With tax hikes looming, the squeeze will tighten further.
Households are having to make ends meet in a world where essential goods are more expensive and their income is unchanged. Rationally, they should demand higher wages, particularly if they expect prices to rise even more in the future.
This is the gamble Downing Street is playing.
Whether businesses can afford to pay higher wages without hiking prices is up for debate, and one the government seems hellbent on winning.

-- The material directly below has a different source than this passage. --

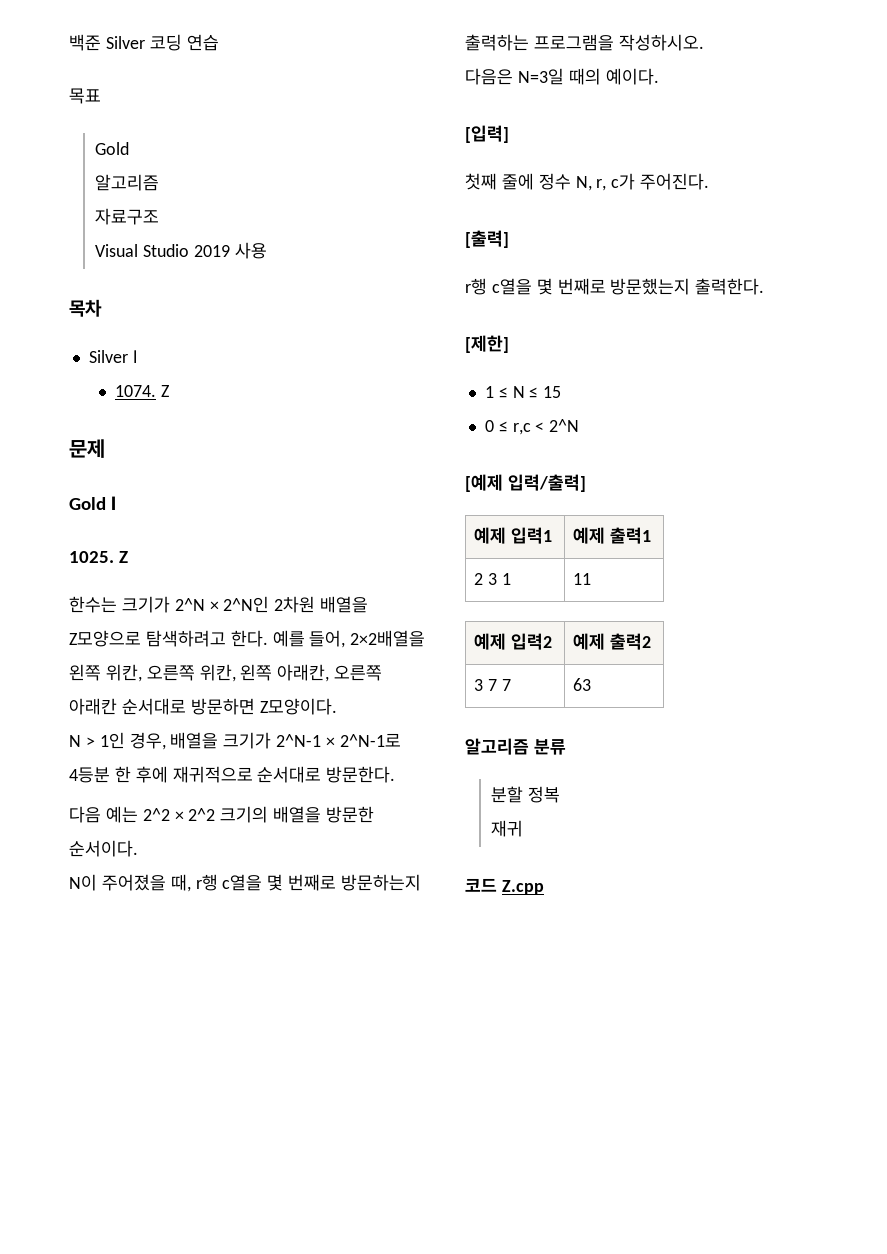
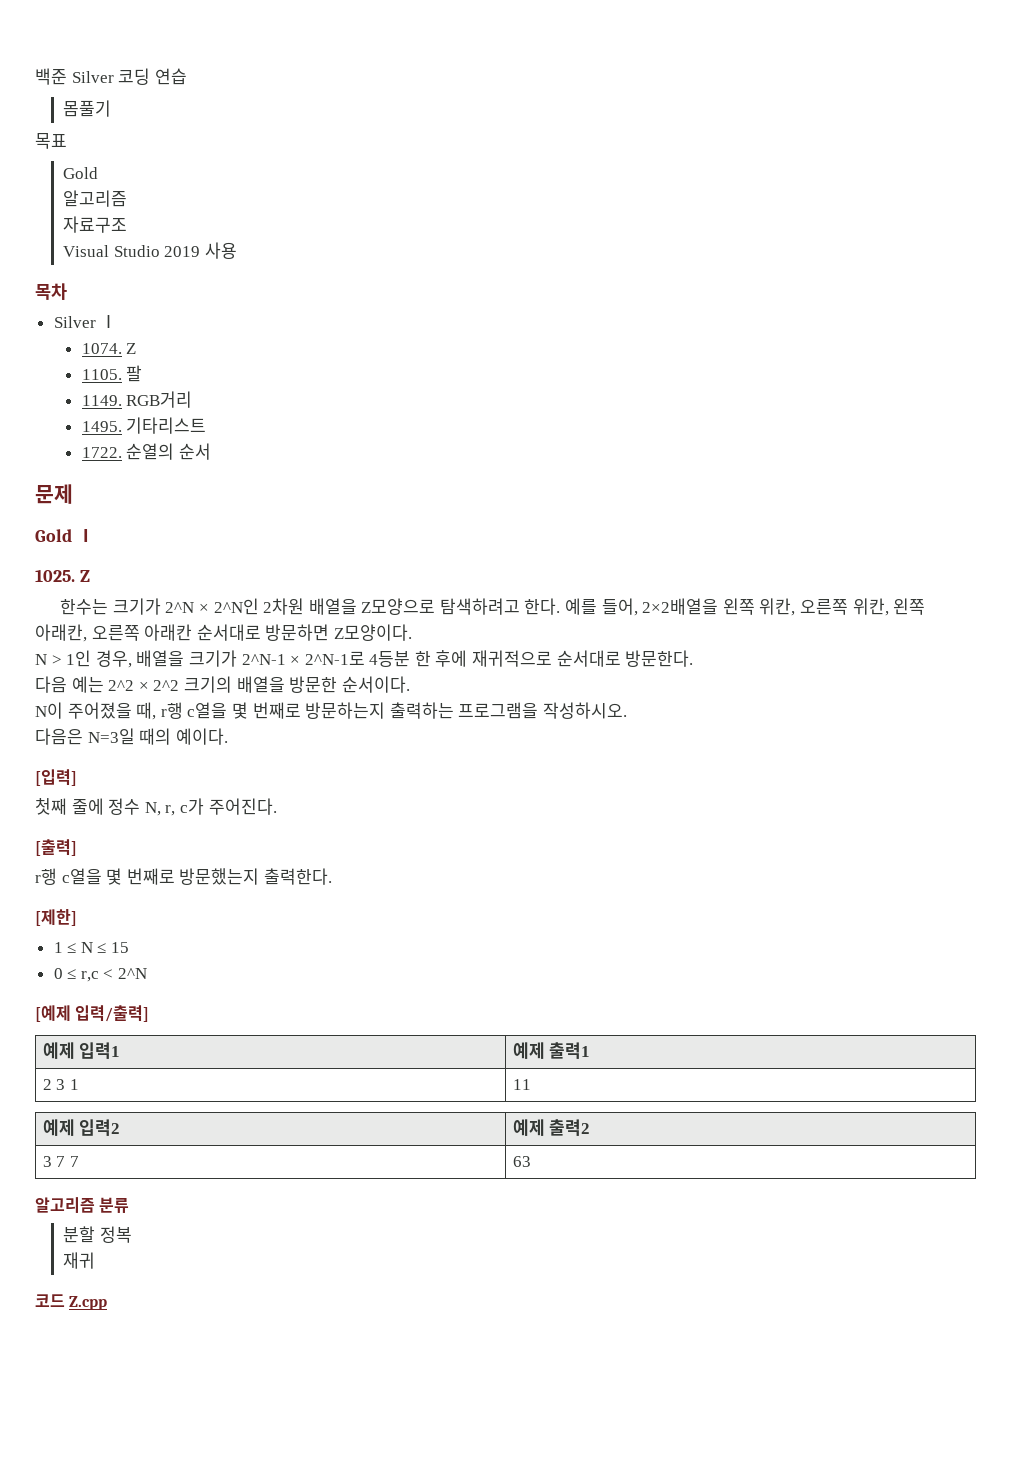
(219, 42) none -> [63,100,112,117] // 몸풀기
(169, 391) none -> [81,365,143,382] [81,391,193,408] [81,417,207,434] [81,443,211,460] // 1105. 팔 // 1149. RGB거리 // 1495. 기타리스트 // 1722. 순열의 순서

But if discontent continues to grow among the public, inflation will quickly spiral from economists wringing their hands in the bowels of Whitehall or the Bank of England, and will become an issue which could come to characterise Johnson’s premiership.
Sunak’s first budget was delivered as the country hurtled towards a lockdown. Last year’s spending review was limited to one year as we anxiously watched to see if the vaccine rollout could save us, and earlier this year, we were just about to crawl out from the winter lockdown.
In times of economic crisis, Chancellors are unable to exercise real discernible influence over the direction of the economy.
One exception to this rule was, in typical 2020 style, not a budget, but a financial statement in late March last year. The furlough scheme was a once-in-a-generation announcement which introduced the biggest state intervention in peacetime.
The ongoing fallout of the crisis has scuppered plans for our recovery. Next Wednesday’s budget is one that Sunak hoped would be the moment he moves out of the shadow of the pandemic. He seems destined to stay shrouded for a little while yet.